Mini Reviews of Recent Reads

Hello darlings! I don’t know about you, but I have been reading up a STORM. And most of the books I’ve read lately have been really, incredibly good. Now, I haven’t had time to write full reviews of everything I’ve read in the last few months, so I’d like to share a few mini book reviews!

mini reiews 1

Sleep Donation by Karen Russell
Atavist Books; March 25, 2014
(Purchased)

In the future, thousands of Americans have lost the ability to sleep, and the crisis grows into an epidemic. The Slumber Corps is founded to combat the illness by accepting sleep donations from healthy dreamers. These sleep donations work much the same as blood transfusions, and even an hour of healthy sleep can save an insomniac from death; a full eight hours can cure him/her.

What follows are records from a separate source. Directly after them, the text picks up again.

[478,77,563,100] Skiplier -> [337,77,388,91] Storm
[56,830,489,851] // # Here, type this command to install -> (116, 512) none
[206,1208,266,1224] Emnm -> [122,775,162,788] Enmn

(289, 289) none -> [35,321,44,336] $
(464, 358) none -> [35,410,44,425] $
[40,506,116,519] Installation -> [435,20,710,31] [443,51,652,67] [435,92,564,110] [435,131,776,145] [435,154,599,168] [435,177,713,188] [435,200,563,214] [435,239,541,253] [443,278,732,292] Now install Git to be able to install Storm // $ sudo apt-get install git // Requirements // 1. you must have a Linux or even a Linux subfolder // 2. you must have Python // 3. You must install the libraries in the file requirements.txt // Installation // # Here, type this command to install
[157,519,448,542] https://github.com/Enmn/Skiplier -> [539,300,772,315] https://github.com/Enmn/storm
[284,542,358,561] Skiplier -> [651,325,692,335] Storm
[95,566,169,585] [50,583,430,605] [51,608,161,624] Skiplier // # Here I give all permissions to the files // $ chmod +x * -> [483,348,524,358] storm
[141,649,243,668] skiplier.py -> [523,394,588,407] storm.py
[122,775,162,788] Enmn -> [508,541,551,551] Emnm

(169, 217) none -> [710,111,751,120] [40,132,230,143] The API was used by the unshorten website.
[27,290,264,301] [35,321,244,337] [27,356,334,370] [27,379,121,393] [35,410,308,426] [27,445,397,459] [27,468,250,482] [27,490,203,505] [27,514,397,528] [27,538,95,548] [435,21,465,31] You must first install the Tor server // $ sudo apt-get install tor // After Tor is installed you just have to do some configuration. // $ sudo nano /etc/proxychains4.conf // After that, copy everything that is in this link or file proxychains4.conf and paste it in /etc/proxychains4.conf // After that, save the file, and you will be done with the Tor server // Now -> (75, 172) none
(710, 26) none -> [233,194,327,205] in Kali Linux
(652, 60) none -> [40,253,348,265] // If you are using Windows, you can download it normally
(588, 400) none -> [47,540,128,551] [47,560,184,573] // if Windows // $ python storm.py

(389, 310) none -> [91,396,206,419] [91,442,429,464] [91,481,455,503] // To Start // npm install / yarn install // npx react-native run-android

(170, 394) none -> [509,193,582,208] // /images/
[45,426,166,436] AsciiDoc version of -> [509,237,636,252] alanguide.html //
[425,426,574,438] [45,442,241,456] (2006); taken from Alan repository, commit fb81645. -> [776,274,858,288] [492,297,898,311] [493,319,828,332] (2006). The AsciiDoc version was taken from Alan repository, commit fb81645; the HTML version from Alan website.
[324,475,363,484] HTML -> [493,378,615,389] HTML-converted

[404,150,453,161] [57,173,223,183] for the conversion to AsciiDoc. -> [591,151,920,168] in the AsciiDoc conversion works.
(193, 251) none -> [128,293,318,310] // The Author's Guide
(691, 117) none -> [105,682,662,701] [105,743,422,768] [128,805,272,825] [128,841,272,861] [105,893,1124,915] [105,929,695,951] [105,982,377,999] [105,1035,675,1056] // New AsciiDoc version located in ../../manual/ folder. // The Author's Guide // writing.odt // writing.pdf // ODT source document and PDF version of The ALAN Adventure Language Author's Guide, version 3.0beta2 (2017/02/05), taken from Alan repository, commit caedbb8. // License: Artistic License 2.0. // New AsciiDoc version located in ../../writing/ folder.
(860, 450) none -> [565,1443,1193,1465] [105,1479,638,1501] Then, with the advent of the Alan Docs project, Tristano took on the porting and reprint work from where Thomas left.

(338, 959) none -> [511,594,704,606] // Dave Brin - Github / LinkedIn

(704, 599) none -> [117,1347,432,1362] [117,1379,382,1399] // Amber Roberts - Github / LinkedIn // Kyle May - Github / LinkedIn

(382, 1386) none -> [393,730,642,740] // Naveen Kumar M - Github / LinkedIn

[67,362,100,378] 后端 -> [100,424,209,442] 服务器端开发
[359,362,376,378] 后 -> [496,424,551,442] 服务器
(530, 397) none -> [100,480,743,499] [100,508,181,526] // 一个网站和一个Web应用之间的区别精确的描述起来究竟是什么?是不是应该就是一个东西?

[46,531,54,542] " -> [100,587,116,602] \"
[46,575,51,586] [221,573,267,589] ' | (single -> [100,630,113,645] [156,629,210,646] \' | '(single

Our protagonist, Trish, whose sister was one of the first to die from insomnia, works as a recruiter for the Slumber Corps. Although she is one of the Corps’ most effective recruiters, her faith in the organization is shaken when the first universal donor is discovered in “Baby A.” Despite Baby A’s parents’ hesitation, the Corps is intent on continually mining the baby for her perfect sleep, regardless of her best interests.

Although the premise of this novella is classic Russell, it wasn’t one of my favorite stories of her’s, although I couldn’t quite put my finger on why.

Dept. of Speculation by Jenny Offill
Knopf; Jan 1, 2014
(Purchased)

This wonderful little novel is the fragmented musings of a woman as she goes through her marriage, dealing with everything from a colicky baby to bedbugs to infidelity. It’s a difficult book to describe because it doesn’t really have a plot; it’s more a series of lyrical, beautiful vignettes about marriage and motherhood, with all of their ups and downs.

The format of this novel is unusual, but it makes this book really special. It can easily be read in one sitting, but it has stuck with me since I read it two months ago. It’s starkly, sparsely, achingly beautiful.

Me Talk Pretty One Day by David Sedaris
Back Bay Books; June 5, 2001
(Purchased)

I’ve had two Sedaris books sitting on my bookshelf for about two years, picked up at a library sale and a used bookstore, and I figured it was finally time to read one and see what all the fuss is about!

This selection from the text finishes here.